(Recorded data)
----------

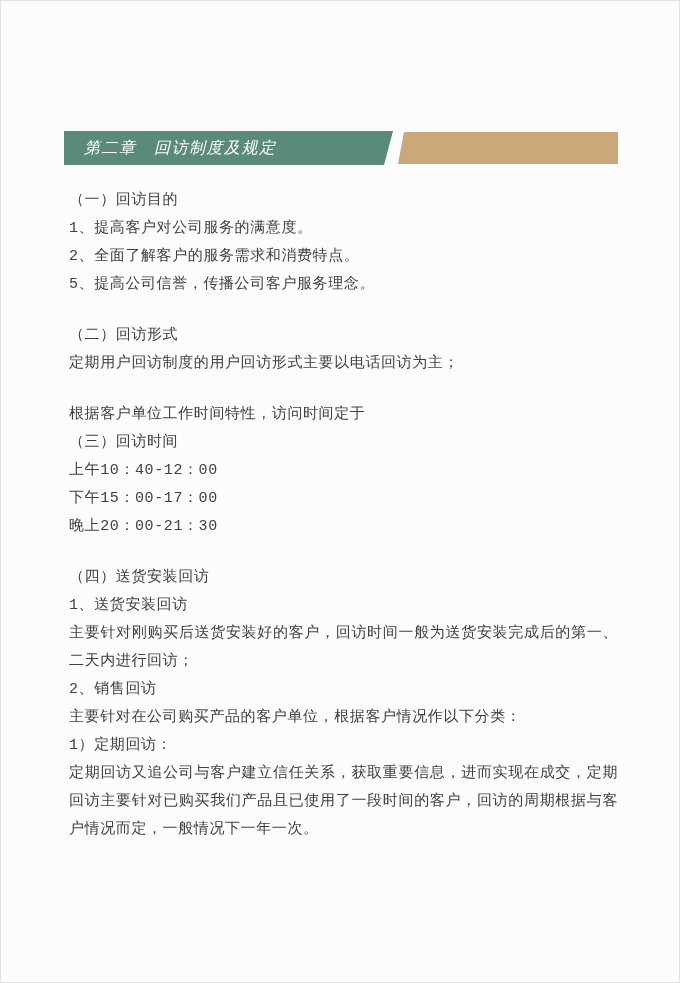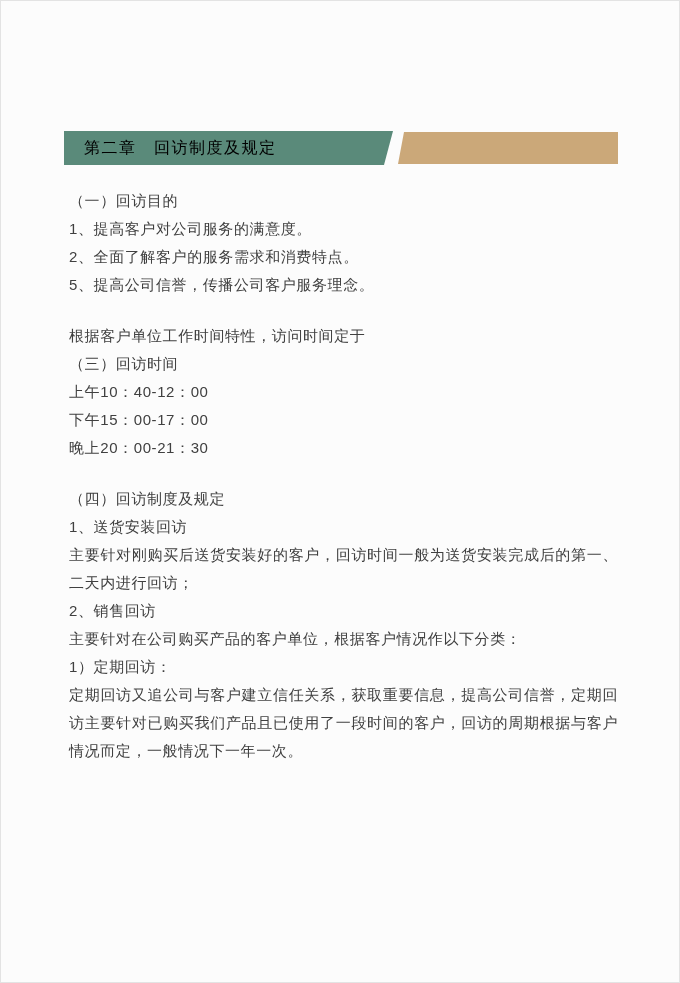--- a/index.html
+++ b/index.html
@@ -22,44 +22,46 @@
     height: 34px;
   }
   .banner-teal {
     position: absolute;
     left: 0; top: 0;
     width: 329px;
     height: 34px;
     box-sizing: border-box;
     background: var(--teal, #5a8a7a);
     clip-path: polygon(0 0, 100% 0, calc(100% - 9px) 100%, 0 100%);
-    color: #000000;
+    color: #ffffff;
     font-size: 16px;
     line-height: 34px;
     padding-left: 20px;
     letter-spacing: 1.5px;
     white-space: nowrap;
+    font-style: italic;
   }
   .banner-tan {
     position: absolute;
     left: 334px; top: 1px;
     width: 220px;
     height: 32px;
     background: var(--tan, #cba879);
     clip-path: polygon(6px 0, 100% 0, 100% 100%, 0 100%);
   }
   .content {
     position: absolute;
     left: 68px;
     top: 186px;
     width: 549px;
     font-size: 15px;
     line-height: 28px;
     letter-spacing: 0.6px;
     text-align: justify;
+    font-family: Liberation Mono, monospace;
   }
   .section { margin: 0 0 23px 0; }
   .section:last-child { margin-bottom: 0; }
   .content p { margin: 0; padding: 0; }
 </style>
 </head>
 <body>
 
 <div class="page" style="--teal: #5a8a7a; --tan: #cba879; --text-color: #404040; --page-bg: #fcfcfc;">
 
@@ -72,33 +74,37 @@
 
   <div class="content">
 
     <div class="section">
       <p>（一）回访目的</p>
       <p>1、提高客户对公司服务的满意度。</p>
       <p>2、全面了解客户的服务需求和消费特点。</p>
       <p>5、提高公司信誉，传播公司客户服务理念。</p>
     </div>
 
+    <div class="section">
+      <p>（二）回访形式</p>
+      <p>定期用户回访制度的用户回访形式主要以电话回访为主；</p>
+    </div>
 
     <div class="section">
       <p>根据客户单位工作时间特性，访问时间定于</p>
       <p>（三）回访时间</p>
       <p>上午10：40-12：00</p>
       <p>下午15：00-17：00</p>
       <p>晚上20：00-21：30</p>
     </div>
 
     <div class="section">
-      <p>（四）回访制度及规定</p>
+      <p>（四）送货安装回访</p>
       <p>1、送货安装回访</p>
       <p>主要针对刚购买后送货安装好的客户，回访时间一般为送货安装完成后的第一、二天内进行回访；</p>
       <p>2、销售回访</p>
       <p>主要针对在公司购买产品的客户单位，根据客户情况作以下分类：</p>
       <p>1）定期回访：</p>
-      <p>定期回访又追公司与客户建立信任关系，获取重要信息，提高公司信誉，定期回访主要针对已购买我们产品且已使用了一段时间的客户，回访的周期根据与客户情况而定，一般情况下一年一次。</p>
+      <p>定期回访又追公司与客户建立信任关系，获取重要信息，进而实现在成交，定期回访主要针对已购买我们产品且已使用了一段时间的客户，回访的周期根据与客户情况而定，一般情况下一年一次。</p>
     </div>
 
   </div>
 </div>
 
 </body></html>

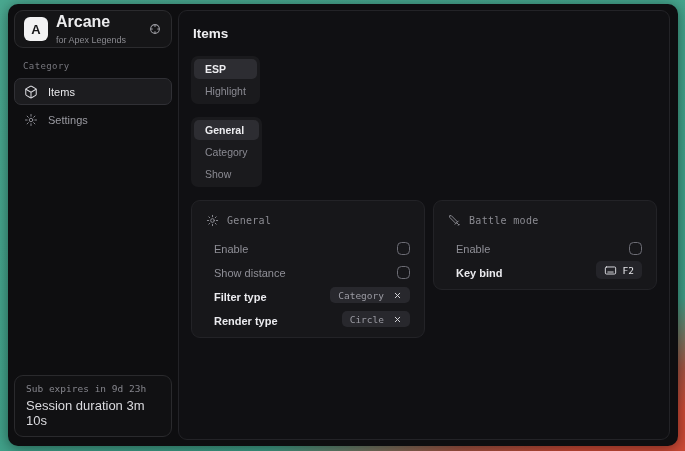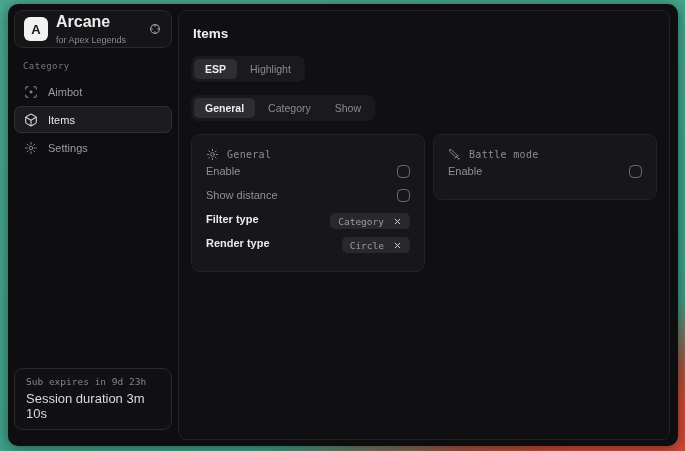--- a/index.html
+++ b/index.html
@@ -27,47 +27,47 @@
   .category-label { font-family:"DejaVu Sans Mono", monospace; font-size:9px; color:#77777e;
     letter-spacing:.4px; margin:13px 0 7px 9px; }
 
   .nav-item { height:27px; display:flex; align-items:center; gap:10px; padding:0 9px;
     border-radius:7px; border:1px solid transparent; color:#9a9aa1; font-size:11px;
     margin-bottom:1px; cursor:default; }
   .nav-item .ico { display:flex; color:#8b8b92; }
   .nav-item.selected { background:#1c1c1f; border-color:#303035; color:#e9e9ec; }
   .nav-item.selected .ico { color:#d7d7dc; }
 
-  .session-card { position:absolute; left:6px; right:6px; bottom:16px;
+  .session-card { position:absolute; left:6px; right:6px; bottom:9px;
     border:1px solid #2a2a2d; border-radius:9px; background:#111113; padding:7px 11px 8px; }
   .session-line1 { font-family:"DejaVu Sans Mono", monospace; font-size:9.5px; color:#85858c; }
   .session-line2 { font-size:13px; color:#dadade; margin-top:4px; }
 
   
   .main { flex:1; padding:6px 8px 6px 0; }
   .main-panel { height:100%; border:1px solid #232327; border-radius:9px;
     background:#101013; padding:12px; }
 
   .page-title { font-size:13.5px; font-weight:700; color:#eeeef1; margin:3px 0 15px 2px; }
 
   .tab-row { margin-bottom:13px; }
-  .tab-group { display:inline-flex; background:#1a1a1d; border-radius:7px; padding:3px; gap:2px; }
+  .tab-group { display:inline-flex; background:#1a1a1d; border-radius:7px; padding:3px; gap:2px;flex-direction:column; }
   .tab { font-size:10.5px; color:#8b8b93; padding:4px 11px; border-radius:5px; white-space:nowrap; cursor:default; }
   .tab.active { background:#2d2d32; color:#ededf0; font-weight:700; }
 
   .cards { display:flex; gap:8px; align-items:flex-start; margin-top:2px; }
   .card { background:#17171a; border:1px solid #232327; border-radius:9px; padding:8px 14px 10px; }
   .card-general { width:234px; flex:none; }
   .card-battle { flex:1; }
 
   .card-header { display:flex; align-items:center; gap:8px; height:22px;
     font-family:"DejaVu Sans Mono", monospace; font-size:10px; letter-spacing:.3px; color:#8b8b92; }
   .card-header .ico { display:flex; color:#8b8b92; }
 
-  .row { display:flex; align-items:flex-start; justify-content:space-between; height:24px; }
+  .row { display:flex; align-items:flex-end; justify-content:space-between; height:24px;margin-left:8px; }
   .row-label { font-size:11px; color:#8f8f97; }
   .row-label.bright { color:#ebebef; font-weight:600; }
 
   .checkbox { width:13px; height:13px; border:1.5px solid #6d6d75; border-radius:4.5px;
     background:transparent; cursor:pointer; }
 
   .select-pill { display:flex; align-items:center; gap:9px; background:#28282d;
     border-radius:5px; padding:2.5px 8px; cursor:pointer; }
   .select-value { font-family:"DejaVu Sans Mono", monospace; font-size:9.5px; color:#9b9ba3; }
   .x-icon { display:flex; color:#d6d6da; cursor:pointer; }
@@ -96,29 +96,20 @@
         <span class="hdr-icon">
           <svg width="14" height="14" viewBox="0 0 24 24" fill="none" stroke="currentColor" stroke-width="1.8" stroke-linecap="round">
             <circle cx="12" cy="12" r="7.5"></circle>
               <path d="M12 4.5v3M12 16.5v3M4.5 12h3M16.5 12h3"></path>
           </svg>
         </span>
       </div>
 
       <div class="category-label">Category</div>
 
-      <div class="nav-item">
-        <span class="ico">
-          <svg width="14" height="14" viewBox="0 0 24 24" fill="none" stroke="currentColor" stroke-width="1.8" stroke-linecap="round">
-            <path d="M3 7V5a2 2 0 0 1 2-2h2M17 3h2a2 2 0 0 1 2 2v2M21 17v2a2 2 0 0 1-2 2h-2M7 21H5a2 2 0 0 1-2-2v-2"></path>
-            <circle cx="12" cy="12" r="1.6" fill="currentColor"></circle>
-          </svg>
-        </span>
-        <span>Aimbot</span>
-      </div>
 
 
       <div class="nav-item selected">
         <span class="ico">
           <svg width="14" height="14" viewBox="0 0 24 24" fill="none" stroke="currentColor" stroke-width="1.8" stroke-linecap="round" stroke-linejoin="round">
             <path d="M21 8v8a2 2 0 0 1-1 1.73l-7 4a2 2 0 0 1-2 0l-7-4A2 2 0 0 1 3 16V8a2 2 0 0 1 1-1.73l7-4a2 2 0 0 1 2 0l7 4A2 2 0 0 1 21 8z"></path>
             <path d="M3.3 7.3 12 12.3l8.7-5M12 22V12.3"></path>
           </svg>
         </span>
         <span>Items</span>
@@ -220,20 +211,32 @@
                 </svg>
               </span>
               <span>Battle mode</span>
             </div>
 
             <div class="row">
               <span class="row-label">Enable</span>
               <span class="checkbox"></span>
             </div>
 
+            <div class="row">
+              <span class="row-label bright">Key bind</span>
+              <span class="keybind-pill">
+                <span class="ico">
+                  <svg width="13" height="13" viewBox="0 0 24 24" fill="none" stroke="currentColor" stroke-width="1.8" stroke-linecap="round">
+                    <rect x="2.5" y="5.5" width="19" height="13" rx="2"></rect>
+                    <path d="M7 14.8h10"></path>
+                  </svg>
+                </span>
+                <span class="key-label">F2</span>
+              </span>
+            </div>
           </div>
 
         </div>
       </div>
     </div>
 
   </div>
 </div>
 
 </body></html>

----------

• PROBLEM DESCRIPTION: Reproduce, word for word and in full, only the lines above that start at the line with "background:#1c1c1f; border-color:#303035; color:#e9e9ec;" and run through the line with "align-items:center; gap:8px; height:22px;", both ends included.

• SOLUTION:
   .nav-item.selected { background:#1c1c1f; border-color:#303035; color:#e9e9ec; }
   .nav-item.selected .ico { color:#d7d7dc; }
 
-  .session-card { position:absolute; left:6px; right:6px; bottom:16px;
+  .session-card { position:absolute; left:6px; right:6px; bottom:9px;
     border:1px solid #2a2a2d; border-radius:9px; background:#111113; padding:7px 11px 8px; }
   .session-line1 { font-family:"DejaVu Sans Mono", monospace; font-size:9.5px; color:#85858c; }
   .session-line2 { font-size:13px; color:#dadade; margin-top:4px; }
 
   
   .main { flex:1; padding:6px 8px 6px 0; }
   .main-panel { height:100%; border:1px solid #232327; border-radius:9px;
     background:#101013; padding:12px; }
 
   .page-title { font-size:13.5px; font-weight:700; color:#eeeef1; margin:3px 0 15px 2px; }
 
   .tab-row { margin-bottom:13px; }
-  .tab-group { display:inline-flex; background:#1a1a1d; border-radius:7px; padding:3px; gap:2px; }
+  .tab-group { display:inline-flex; background:#1a1a1d; border-radius:7px; padding:3px; gap:2px;flex-direction:column; }
   .tab { font-size:10.5px; color:#8b8b93; padding:4px 11px; border-radius:5px; white-space:nowrap; cursor:default; }
   .tab.active { background:#2d2d32; color:#ededf0; font-weight:700; }
 
   .cards { display:flex; gap:8px; align-items:flex-start; margin-top:2px; }
   .card { background:#17171a; border:1px solid #232327; border-radius:9px; padding:8px 14px 10px; }
   .card-general { width:234px; flex:none; }
   .card-battle { flex:1; }
 
   .card-header { display:flex; align-items:center; gap:8px; height:22px;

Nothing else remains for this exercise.